S3 is great, so easy to use that most companies seem to be storing an ever increasing amount of stuff on there, log files, backups, static media are all good use cases. However there is a price (all be it small) for all this data it would be great to get a quick over view of the total number of objects and the total size of a bucket from the console.

Route 53 to Support S3 Hosted Sites on the Root Domain

At the moment there is a movement towards (or backwards if you are old enough to remember the early days of the web) creating static websites using tools like Octopress. Static sites often make a lot of sense, there is normally very little on the average Blog that really needs to be dynamic.  By hosting a static site on S3 you can avoid instances costs and create a highly scalable website without any pain.  You could easily create a static site that was viewed by millions of people a day for a running cost of a few dollars a month.

The only catch is that Route 53 doesn’t allow you to host sites on the root domain using S3, this means you are forced to use a sub domain prefix such as www.  You might not agree with no-www.org but you should probably do something with your root domain.

Werner Vogels is using a redirect for his site All Things Distributed so if you enter allthingsdistributed.com it will redirect you to the S3 hosted site at www.allthingsdistributed.com.  This is fine but it doesn’t feel like an elegant solution.

I’d like to see Route 53 allow S3 hosted sites on the root domain.

Auditing for Identity and Access Management (IAM)

IAM allows you to control what level of access to your AWS resources your users have. For instance you can specify that users have the ability to restart instances but deny them the ability to terminate instances.

IAM is great for controlling access but it doesn’t allow you to answer the questions who did what and when did they do it.  Highly available systems are fine but they can still be brought down by employees making mistakes, having an audit trail will often help identify training issues.

Open Source NoSQL Service

Most of Amazons services, such as ElastiCache and Elastic MapReduce, have mature open source equivalents which many companies are already using.  For some reason (I suspect political) AWS chose not to take this route when creating a NoSQL Service and instead created DynamoDB which has no Open Source equivalent. Not having an Open source equivalent is possibly limiting the adoption of DynamoDB because System Architects are wary of tying themselves to a single vendor.  It would be great to see something like MongoDB or CouchDB available as a service from AWS.  Ideally AWS would create a NoSQL Service like their own Relational Database Service which allows for multiple different engines.

More RDS Database Engines

I’d love to see PostgreSQL available as an RDS Database Engine option.  In the last 12 months Oracle and Microsoft SQL Server have been added which is great and indicates that over time we can expect to see more relational databases made available as a service.

A Roadmap

At numerous times I have seen a gap in the AWS offering and I have spent time creating my own solution only to find that AWS launch their own solution a few weeks later!
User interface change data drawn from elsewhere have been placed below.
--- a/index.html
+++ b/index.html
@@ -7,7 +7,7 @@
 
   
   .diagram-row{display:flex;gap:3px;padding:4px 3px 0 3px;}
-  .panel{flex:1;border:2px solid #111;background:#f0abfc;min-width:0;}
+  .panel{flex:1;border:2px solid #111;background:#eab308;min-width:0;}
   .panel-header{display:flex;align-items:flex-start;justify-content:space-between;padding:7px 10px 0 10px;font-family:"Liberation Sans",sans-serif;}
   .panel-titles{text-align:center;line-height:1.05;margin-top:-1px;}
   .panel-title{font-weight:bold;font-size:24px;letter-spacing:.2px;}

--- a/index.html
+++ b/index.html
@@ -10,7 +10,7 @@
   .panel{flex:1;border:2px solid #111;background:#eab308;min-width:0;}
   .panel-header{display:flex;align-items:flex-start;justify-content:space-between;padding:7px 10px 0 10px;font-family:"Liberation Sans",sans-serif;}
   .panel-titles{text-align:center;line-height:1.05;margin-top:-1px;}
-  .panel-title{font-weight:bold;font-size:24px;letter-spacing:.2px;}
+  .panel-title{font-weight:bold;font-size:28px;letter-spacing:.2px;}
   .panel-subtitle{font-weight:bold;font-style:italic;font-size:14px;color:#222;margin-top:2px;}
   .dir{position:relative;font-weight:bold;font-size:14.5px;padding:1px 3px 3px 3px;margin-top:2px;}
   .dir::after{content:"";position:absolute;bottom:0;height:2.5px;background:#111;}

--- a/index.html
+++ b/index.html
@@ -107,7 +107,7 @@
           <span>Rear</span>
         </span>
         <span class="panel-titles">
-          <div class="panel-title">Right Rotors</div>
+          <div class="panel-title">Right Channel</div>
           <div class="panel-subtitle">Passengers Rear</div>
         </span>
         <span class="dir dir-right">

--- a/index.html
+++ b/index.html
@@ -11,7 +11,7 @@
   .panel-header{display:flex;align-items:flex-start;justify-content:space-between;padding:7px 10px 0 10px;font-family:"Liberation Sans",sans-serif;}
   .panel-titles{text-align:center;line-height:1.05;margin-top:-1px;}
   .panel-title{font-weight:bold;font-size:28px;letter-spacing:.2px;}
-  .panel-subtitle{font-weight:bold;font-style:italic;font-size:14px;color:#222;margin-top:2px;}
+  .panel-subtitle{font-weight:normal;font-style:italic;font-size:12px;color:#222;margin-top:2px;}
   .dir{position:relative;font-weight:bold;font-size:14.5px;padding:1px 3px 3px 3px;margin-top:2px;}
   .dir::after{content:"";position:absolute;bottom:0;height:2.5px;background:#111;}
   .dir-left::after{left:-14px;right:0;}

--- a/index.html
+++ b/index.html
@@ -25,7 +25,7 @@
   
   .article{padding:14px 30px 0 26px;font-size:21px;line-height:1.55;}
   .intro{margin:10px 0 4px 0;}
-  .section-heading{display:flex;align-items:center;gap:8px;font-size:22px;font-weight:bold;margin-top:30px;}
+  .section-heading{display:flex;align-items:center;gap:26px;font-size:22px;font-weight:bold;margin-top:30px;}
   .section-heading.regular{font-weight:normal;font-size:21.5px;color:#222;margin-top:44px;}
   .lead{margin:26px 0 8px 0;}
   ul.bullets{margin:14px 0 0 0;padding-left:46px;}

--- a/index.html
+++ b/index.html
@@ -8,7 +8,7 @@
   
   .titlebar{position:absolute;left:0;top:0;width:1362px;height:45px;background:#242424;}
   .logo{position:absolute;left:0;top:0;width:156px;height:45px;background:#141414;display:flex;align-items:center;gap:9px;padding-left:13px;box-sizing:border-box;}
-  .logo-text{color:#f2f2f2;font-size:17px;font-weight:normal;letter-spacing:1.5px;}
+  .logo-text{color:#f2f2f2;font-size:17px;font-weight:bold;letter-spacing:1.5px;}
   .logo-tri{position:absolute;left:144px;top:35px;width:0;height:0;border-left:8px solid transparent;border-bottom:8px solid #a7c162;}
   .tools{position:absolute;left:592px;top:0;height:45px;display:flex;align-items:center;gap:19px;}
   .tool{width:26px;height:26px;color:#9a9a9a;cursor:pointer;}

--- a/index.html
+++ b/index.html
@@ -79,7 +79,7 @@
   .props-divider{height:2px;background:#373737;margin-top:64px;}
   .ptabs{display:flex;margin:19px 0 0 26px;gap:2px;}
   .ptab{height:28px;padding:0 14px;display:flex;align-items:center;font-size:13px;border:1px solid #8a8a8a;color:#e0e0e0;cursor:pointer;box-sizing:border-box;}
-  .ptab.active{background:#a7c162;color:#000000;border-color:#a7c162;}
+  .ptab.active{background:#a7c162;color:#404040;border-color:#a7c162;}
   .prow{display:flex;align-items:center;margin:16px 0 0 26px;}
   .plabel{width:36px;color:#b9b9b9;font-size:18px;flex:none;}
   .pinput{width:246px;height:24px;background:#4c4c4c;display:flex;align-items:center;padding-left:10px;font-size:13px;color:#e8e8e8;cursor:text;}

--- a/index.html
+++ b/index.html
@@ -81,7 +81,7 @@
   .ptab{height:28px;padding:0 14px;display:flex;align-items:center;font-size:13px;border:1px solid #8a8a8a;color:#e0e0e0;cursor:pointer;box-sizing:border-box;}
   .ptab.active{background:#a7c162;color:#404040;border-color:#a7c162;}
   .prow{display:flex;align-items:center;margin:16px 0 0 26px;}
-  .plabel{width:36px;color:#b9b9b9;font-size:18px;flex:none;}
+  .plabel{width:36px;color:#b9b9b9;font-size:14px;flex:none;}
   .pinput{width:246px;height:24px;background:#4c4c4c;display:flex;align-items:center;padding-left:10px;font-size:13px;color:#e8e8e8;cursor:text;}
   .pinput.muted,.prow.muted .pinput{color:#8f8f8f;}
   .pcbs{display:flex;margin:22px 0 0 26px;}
This is great because it shows the fantastic rate of progress that AWS are making and that they are listening to their customers but I have also wasted several weeks on my life creating solutions that are redundant!

I would love a roadmap, maybe giving a preview of the features that are coming in the next month.

In Conclusion

I hope you have found this post interesting, I’d love to hear your thoughts and experiences of using AWS.